- [WHAT IS REQUIRED]:
Pictures stay out of your copy, but everything else in the records below must be repeated exactly.

- [THE DATA]:
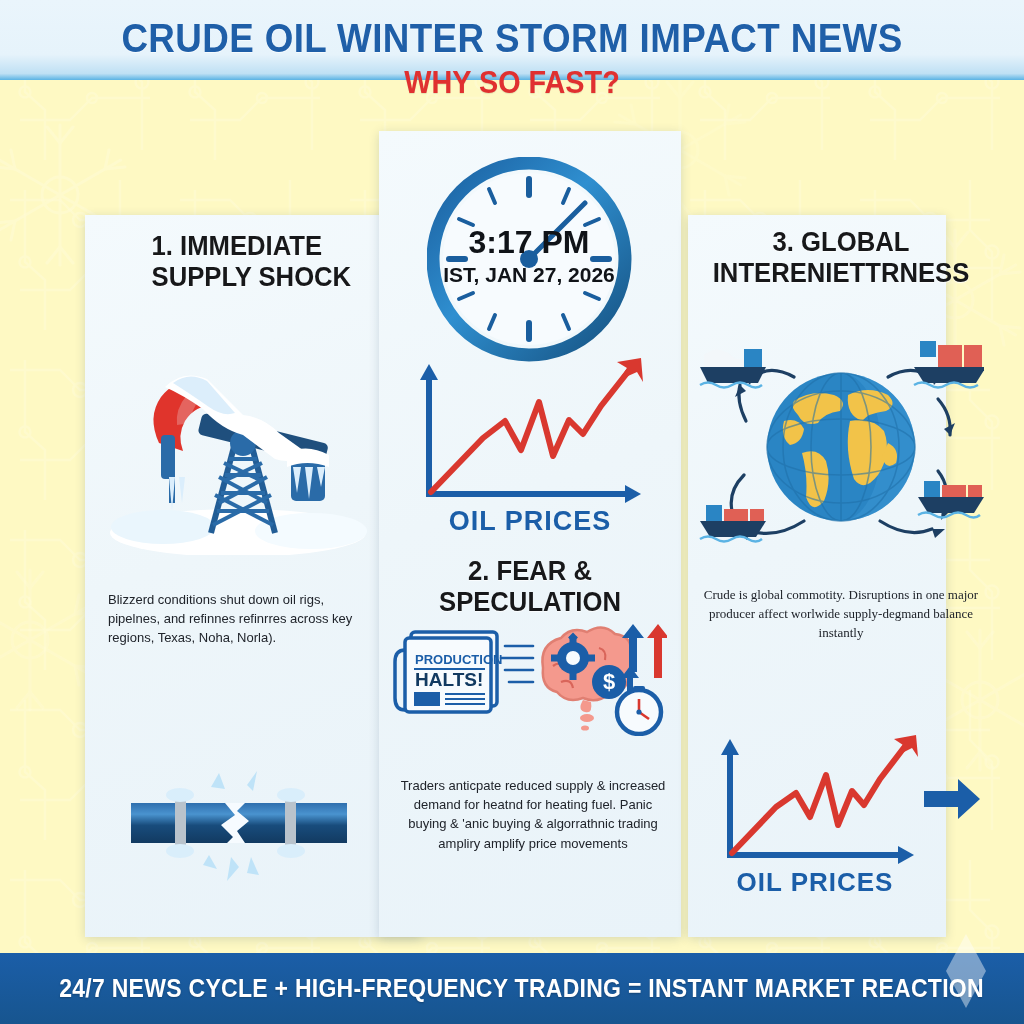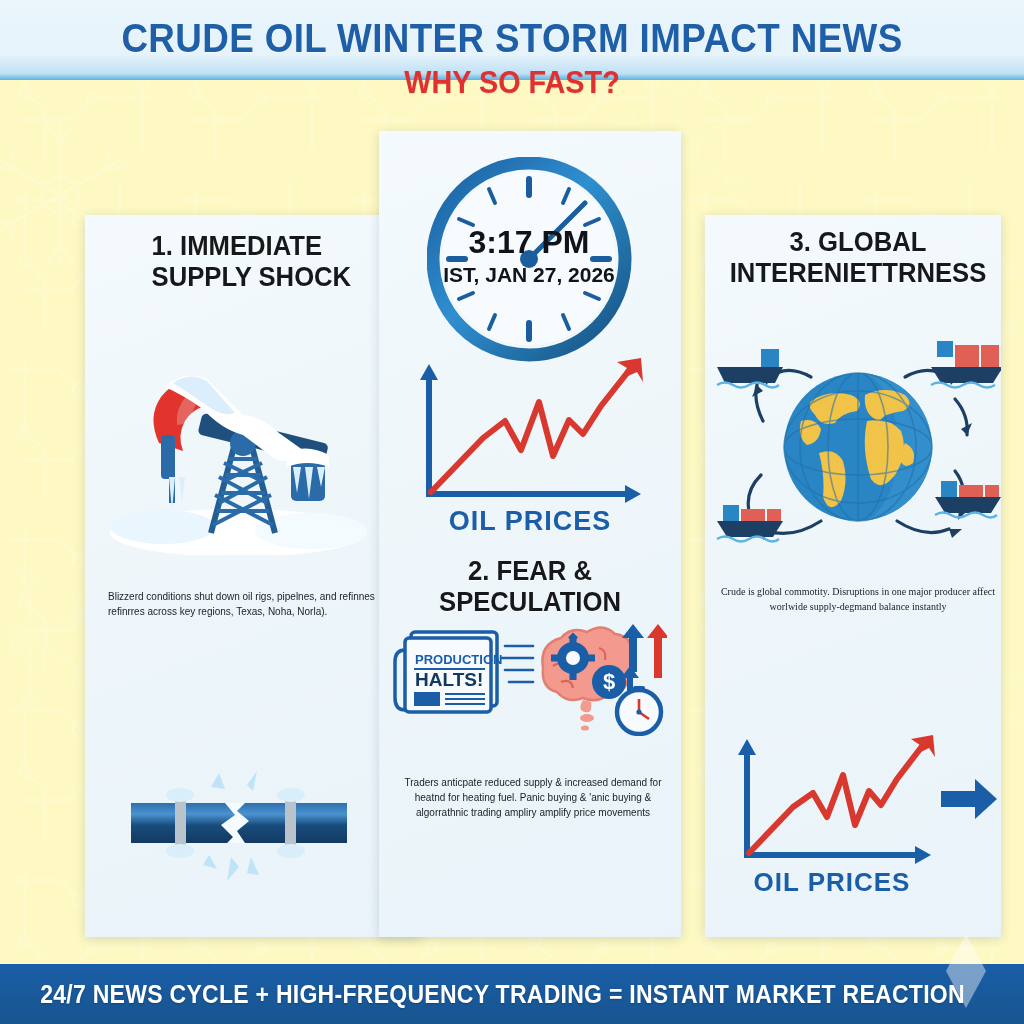--- a/index.html
+++ b/index.html
@@ -49,35 +49,35 @@
     white-space: nowrap;
   }
   
   .panel {
     position: absolute;
     background: linear-gradient(160deg,#f4fafd 0%, #eef6fa 45%, #e9f3f9 100%);
     box-shadow: 0 2px 10px rgba(10,50,90,.16);
   }
   #panel-left   { left: 37px;  top: 215px; width: 336px;  height: 722px; margin-left: 48px; }
   #panel-center { left: 363px; top: 131px; width: 302px;  height: 806px; margin-left: 16px; }
-  #panel-right  { left: 705px; top: 215px; width: 296px;  height: 722px; }
+  #panel-right  { left: 688px; top: 215px; width: 258px;  height: 722px; }
 
   .panel-heading {
     font-family: "Liberation Sans Narrow", "Liberation Sans", sans-serif;
     font-weight: 700;
     font-size: 27px;
     color: #17181a;
     line-height: 1.14;
     text-align: center;
     transform: scaleX(.95);
     text-shadow: 0 1px 1px rgba(255,255,255,.8);
   }
   .panel-body {
     font-family: "Liberation Sans", sans-serif;
-    font-size: 10px;
+    font-size: 13px;
     color: #20242b;
     line-height: 1.48;
   }
   
   #left-heading { position:absolute; left:10px; top:16px; width:287px; text-align:left; padding-left:52px; box-sizing:border-box; }
   #left-art     { position:absolute; left:18px; top:110px; width:270px; height:230px; }
   #left-body    { position:absolute; left:23px; top:375px; width:268px; text-align:left; }
   #left-pipe    { position:absolute; left:22px; top:556px; width:265px; height:120px; }
   
   #clock-wrap   { position:absolute; left:48px; top:26px; width:205px; height:205px; }
@@ -85,23 +85,23 @@
   #center-heading { position:absolute; left:0; top:425px; width:302px; }
   #center-icons { position:absolute; left:14px; top:485px; width:274px; height:120px; }
   #center-body  { position:absolute; left:20px; top:645px; width:268px; text-align:center; }
   
   #right-heading { position:absolute; left:6px; top:12px; width:294px; }
   #right-globe   { position:absolute; left:10px; top:110px; width:286px; height:240px; }
   #right-body    { position:absolute; left:14px; top:370px; width:278px; text-align:center;font-family:Liberation Serif, serif; }
   #right-chart   { position:absolute; left:14px; top:510px; width:282px; height:175px; }
   
   .banner {
-    position: absolute; left: 0; bottom: 0; width: 1024px; height: 60px;
+    position: absolute; left: 0; bottom: 0; width: 1024px; height: 71px;
     background: linear-gradient(180deg,#1b5ea8 0%, #17558f 100%);
-    display: flex; align-items: center; justify-content: flex-start;
+    display: flex; align-items: center; justify-content: flex-end;
   }
   .banner-text {
     font-family: "Liberation Sans Narrow", "Liberation Sans", sans-serif;
     font-weight: 700; font-size: 25px; color: #ffffff;
     letter-spacing: .3px; transform: scaleX(.92); white-space: nowrap;
     text-shadow: 0 1px 2px rgba(0,0,0,.25);
   }
   .banner-diamond {
     position: absolute; right: 38px; bottom: 16px;
     width: 40px; height: 74px;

- [SOLUTION]:
--- a/index.html
+++ b/index.html
@@ -49,35 +49,35 @@
     white-space: nowrap;
   }
   
   .panel {
     position: absolute;
     background: linear-gradient(160deg,#f4fafd 0%, #eef6fa 45%, #e9f3f9 100%);
     box-shadow: 0 2px 10px rgba(10,50,90,.16);
   }
   #panel-left   { left: 37px;  top: 215px; width: 336px;  height: 722px; margin-left: 48px; }
   #panel-center { left: 363px; top: 131px; width: 302px;  height: 806px; margin-left: 16px; }
-  #panel-right  { left: 705px; top: 215px; width: 296px;  height: 722px; }
+  #panel-right  { left: 688px; top: 215px; width: 258px;  height: 722px; }
 
   .panel-heading {
     font-family: "Liberation Sans Narrow", "Liberation Sans", sans-serif;
     font-weight: 700;
     font-size: 27px;
     color: #17181a;
     line-height: 1.14;
     text-align: center;
     transform: scaleX(.95);
     text-shadow: 0 1px 1px rgba(255,255,255,.8);
   }
   .panel-body {
     font-family: "Liberation Sans", sans-serif;
-    font-size: 10px;
+    font-size: 13px;
     color: #20242b;
     line-height: 1.48;
   }
   
   #left-heading { position:absolute; left:10px; top:16px; width:287px; text-align:left; padding-left:52px; box-sizing:border-box; }
   #left-art     { position:absolute; left:18px; top:110px; width:270px; height:230px; }
   #left-body    { position:absolute; left:23px; top:375px; width:268px; text-align:left; }
   #left-pipe    { position:absolute; left:22px; top:556px; width:265px; height:120px; }
   
   #clock-wrap   { position:absolute; left:48px; top:26px; width:205px; height:205px; }
@@ -85,23 +85,23 @@
   #center-heading { position:absolute; left:0; top:425px; width:302px; }
   #center-icons { position:absolute; left:14px; top:485px; width:274px; height:120px; }
   #center-body  { position:absolute; left:20px; top:645px; width:268px; text-align:center; }
   
   #right-heading { position:absolute; left:6px; top:12px; width:294px; }
   #right-globe   { position:absolute; left:10px; top:110px; width:286px; height:240px; }
   #right-body    { position:absolute; left:14px; top:370px; width:278px; text-align:center;font-family:Liberation Serif, serif; }
   #right-chart   { position:absolute; left:14px; top:510px; width:282px; height:175px; }
   
   .banner {
-    position: absolute; left: 0; bottom: 0; width: 1024px; height: 60px;
+    position: absolute; left: 0; bottom: 0; width: 1024px; height: 71px;
     background: linear-gradient(180deg,#1b5ea8 0%, #17558f 100%);
-    display: flex; align-items: center; justify-content: flex-start;
+    display: flex; align-items: center; justify-content: flex-end;
   }
   .banner-text {
     font-family: "Liberation Sans Narrow", "Liberation Sans", sans-serif;
     font-weight: 700; font-size: 25px; color: #ffffff;
     letter-spacing: .3px; transform: scaleX(.92); white-space: nowrap;
     text-shadow: 0 1px 2px rgba(0,0,0,.25);
   }
   .banner-diamond {
     position: absolute; right: 38px; bottom: 16px;
     width: 40px; height: 74px;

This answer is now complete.